DESCRIPTION OF THE TASK: An image-free, verbatim transcription of the records is the expected result.

[Web page edit records]

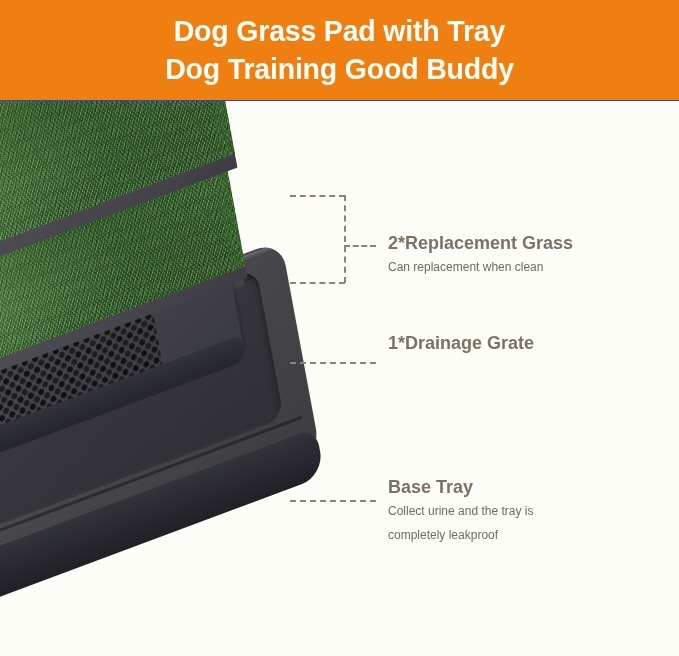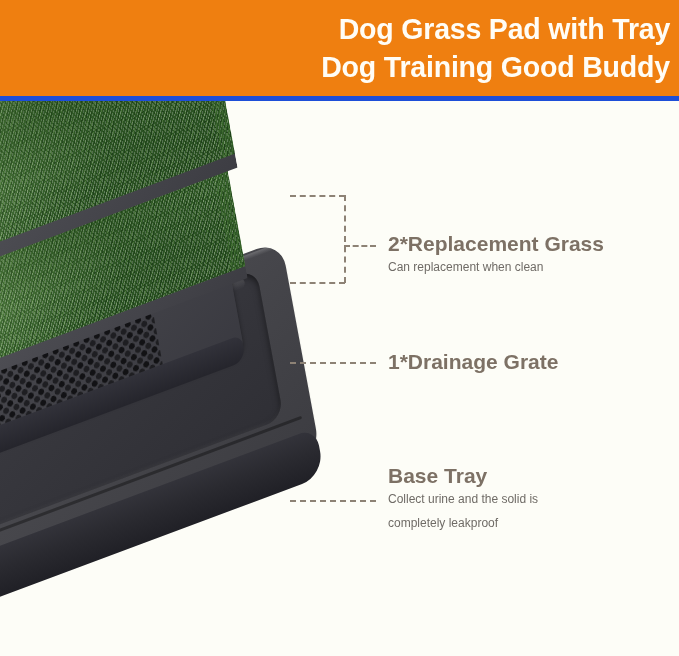--- a/index.html
+++ b/index.html
@@ -18,8 +18,8 @@
     background:#ef7f10;
     box-sizing:border-box;
     display:flex;flex-direction:column;
-    align-items:flex-end;justify-content:center;
-    border-bottom:5px solid #1d4ed8;
+    align-items:center;justify-content:center;
+    border-bottom:1px solid #1d4ed8;
   }
   .banner-line{
     color:#fffdf6;

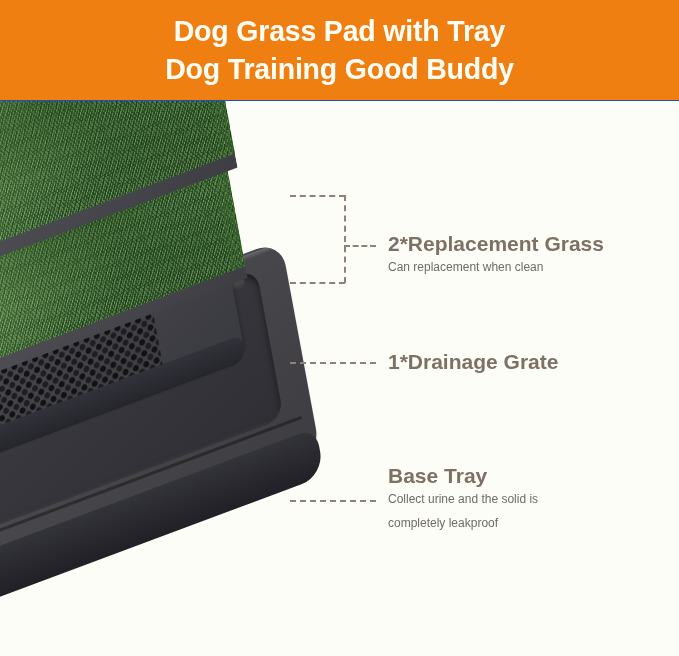--- a/index.html
+++ b/index.html
@@ -169,7 +169,7 @@
   .callout-title{
     color:#7d7165;
     font-weight:bold;
-    font-size:21px;
+    font-size:18px;
     line-height:23px;
     white-space:nowrap;
   }

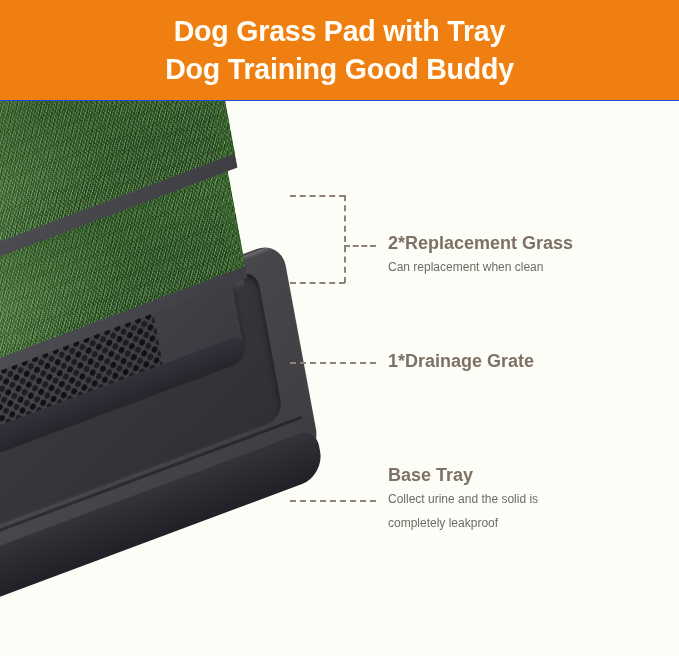--- a/index.html
+++ b/index.html
@@ -249,7 +249,7 @@
     <div class="callout-desc">Can replacement when clean</div>
   </div>
 
-  <div class="callout" style="left:388px;top:350px;">
+  <div class="callout" style="left:388px;top:332px;">
     <div class="callout-title">1*Drainage Grate</div>
   </div>
 

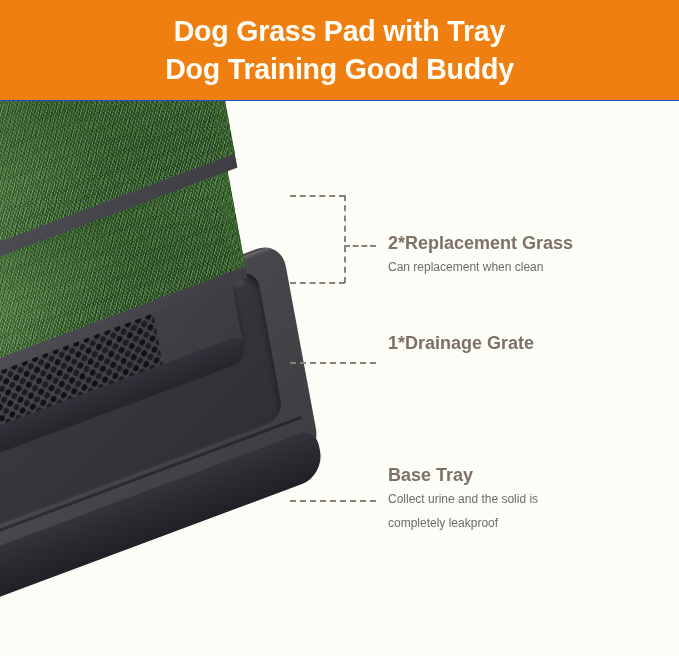--- a/index.html
+++ b/index.html
@@ -253,7 +253,7 @@
     <div class="callout-title">1*Drainage Grate</div>
   </div>
 
-  <div class="callout" style="left:388px;top:464px;">
+  <div class="callout" style="left:388px;top:476px;">
     <div class="callout-title">Base Tray</div>
     <div class="callout-desc">Collect urine and the solid is
 completely leakproof</div>

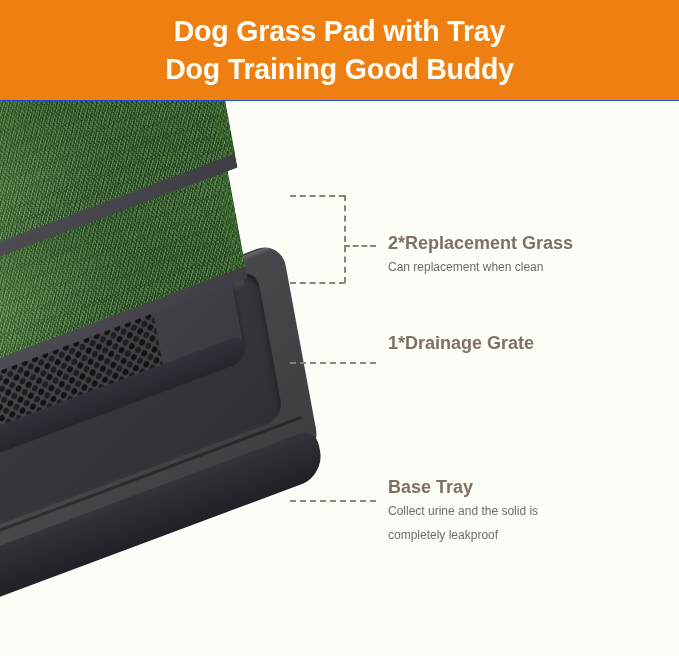--- a/index.html
+++ b/index.html
@@ -255,7 +255,7 @@
 
   <div class="callout" style="left:388px;top:476px;">
     <div class="callout-title">Base Tray</div>
-    <div class="callout-desc">Collect urine and the solid is
+    <div class="callout-desc">Collect urine and the tray is
 completely leakproof</div>
   </div>
 

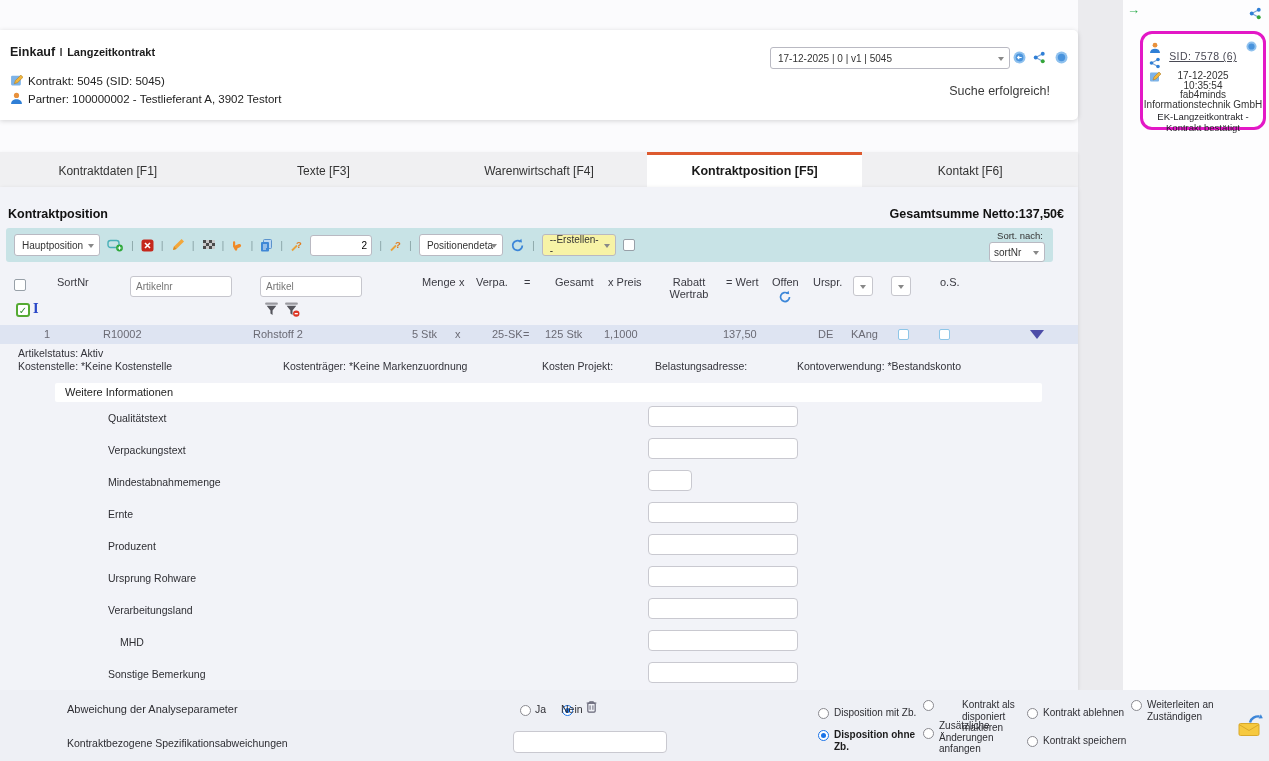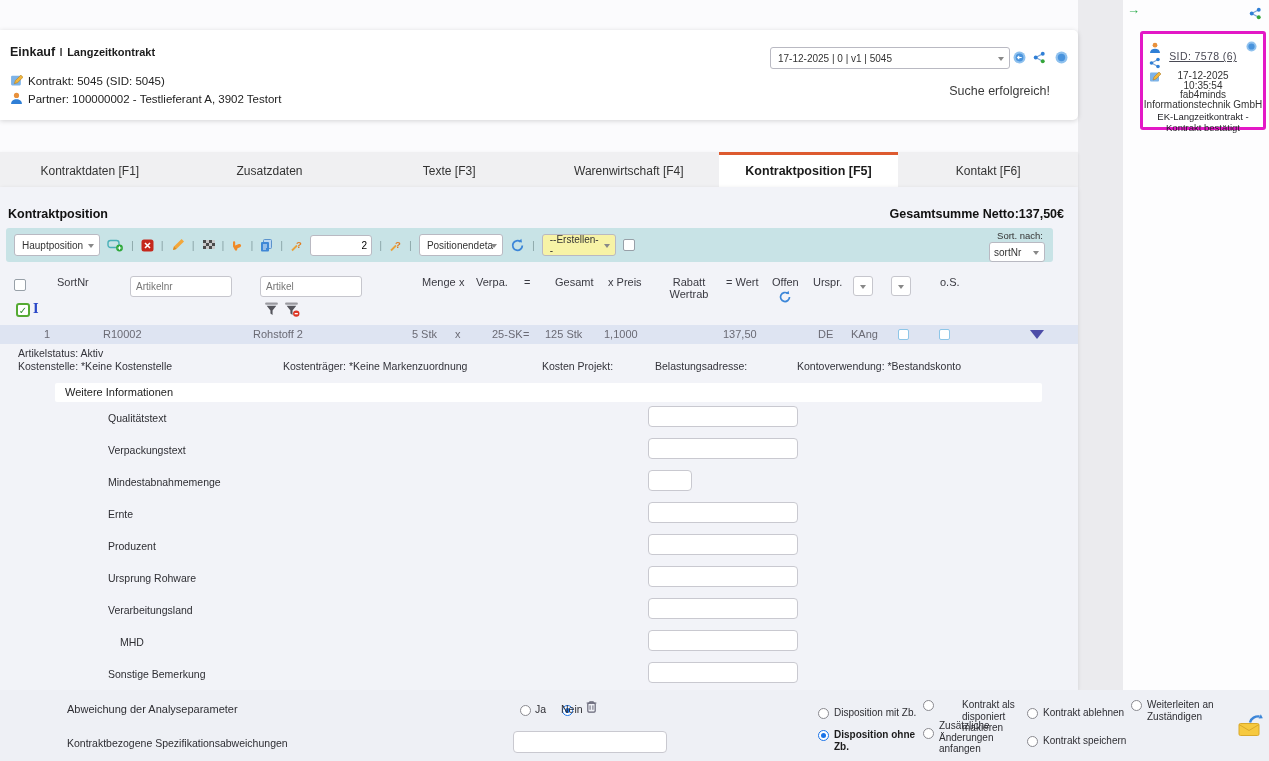--- a/index.html
+++ b/index.html
@@ -76,7 +76,7 @@
   .act.sel-bold span.al { font-weight:bold; color:#1c1c1c; }
 
   
-  .magenta-box { position:absolute; left:17px; top:31px; width:126px; height:99px; border:3px solid #e318c6; border-radius:3px; background:#fff; }
+  .magenta-box { position:absolute; left:17px; top:31px; width:126px; height:99px; border:3px solid #e318c6; border-radius:12px; background:#fff; }
   .sid-link { position:absolute; left:0; right:0; top:16px; text-align:center; font-size:10.5px; color:#4a4a55; text-decoration:underline; letter-spacing:.4px; }
   .mini-line { position:absolute; left:0; right:0; text-align:center; font-size:10px; color:#333; line-height:9.5px; }
   .stat-line { position:absolute; left:0; right:0; text-align:center; font-size:9.5px; color:#1f1f24; line-height:11px; }

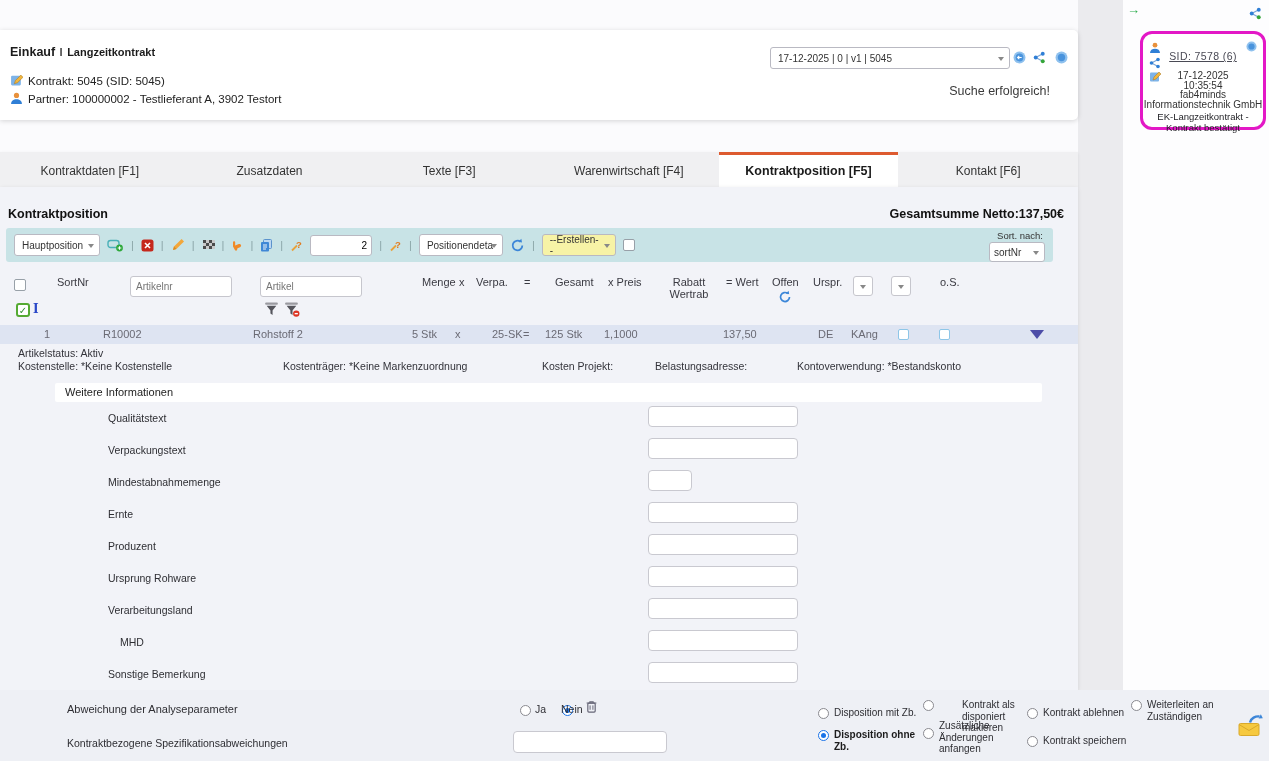--- a/index.html
+++ b/index.html
@@ -141,7 +141,6 @@
 
 <div class="abs tab-bar">
   <div class="tab">Kontraktdaten [F1]</div>
-  <div class="tab">Zusatzdaten</div>
   <div class="tab">Texte [F3]</div>
   <div class="tab">Warenwirtschaft [F4]</div>
   <div class="tab active">Kontraktposition [F5]</div>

RESULT:
--- a/index.html
+++ b/index.html
@@ -18,8 +18,8 @@
     background:#ef7f10;
     box-sizing:border-box;
     display:flex;flex-direction:column;
-    align-items:flex-end;justify-content:center;
-    border-bottom:5px solid #1d4ed8;
+    align-items:center;justify-content:center;
+    border-bottom:1px solid #1d4ed8;
   }
   .banner-line{
     color:#fffdf6;

--- a/index.html
+++ b/index.html
@@ -169,7 +169,7 @@
   .callout-title{
     color:#7d7165;
     font-weight:bold;
-    font-size:21px;
+    font-size:18px;
     line-height:23px;
     white-space:nowrap;
   }

--- a/index.html
+++ b/index.html
@@ -249,7 +249,7 @@
     <div class="callout-desc">Can replacement when clean</div>
   </div>
 
-  <div class="callout" style="left:388px;top:350px;">
+  <div class="callout" style="left:388px;top:332px;">
     <div class="callout-title">1*Drainage Grate</div>
   </div>
 

--- a/index.html
+++ b/index.html
@@ -253,7 +253,7 @@
     <div class="callout-title">1*Drainage Grate</div>
   </div>
 
-  <div class="callout" style="left:388px;top:464px;">
+  <div class="callout" style="left:388px;top:476px;">
     <div class="callout-title">Base Tray</div>
     <div class="callout-desc">Collect urine and the solid is
 completely leakproof</div>

--- a/index.html
+++ b/index.html
@@ -255,7 +255,7 @@
 
   <div class="callout" style="left:388px;top:476px;">
     <div class="callout-title">Base Tray</div>
-    <div class="callout-desc">Collect urine and the solid is
+    <div class="callout-desc">Collect urine and the tray is
 completely leakproof</div>
   </div>
 

--- a/index.html
+++ b/index.html
@@ -76,7 +76,7 @@
   .act.sel-bold span.al { font-weight:bold; color:#1c1c1c; }
 
   
-  .magenta-box { position:absolute; left:17px; top:31px; width:126px; height:99px; border:3px solid #e318c6; border-radius:3px; background:#fff; }
+  .magenta-box { position:absolute; left:17px; top:31px; width:126px; height:99px; border:3px solid #e318c6; border-radius:12px; background:#fff; }
   .sid-link { position:absolute; left:0; right:0; top:16px; text-align:center; font-size:10.5px; color:#4a4a55; text-decoration:underline; letter-spacing:.4px; }
   .mini-line { position:absolute; left:0; right:0; text-align:center; font-size:10px; color:#333; line-height:9.5px; }
   .stat-line { position:absolute; left:0; right:0; text-align:center; font-size:9.5px; color:#1f1f24; line-height:11px; }

--- a/index.html
+++ b/index.html
@@ -141,7 +141,6 @@
 
 <div class="abs tab-bar">
   <div class="tab">Kontraktdaten [F1]</div>
-  <div class="tab">Zusatzdaten</div>
   <div class="tab">Texte [F3]</div>
   <div class="tab">Warenwirtschaft [F4]</div>
   <div class="tab active">Kontraktposition [F5]</div>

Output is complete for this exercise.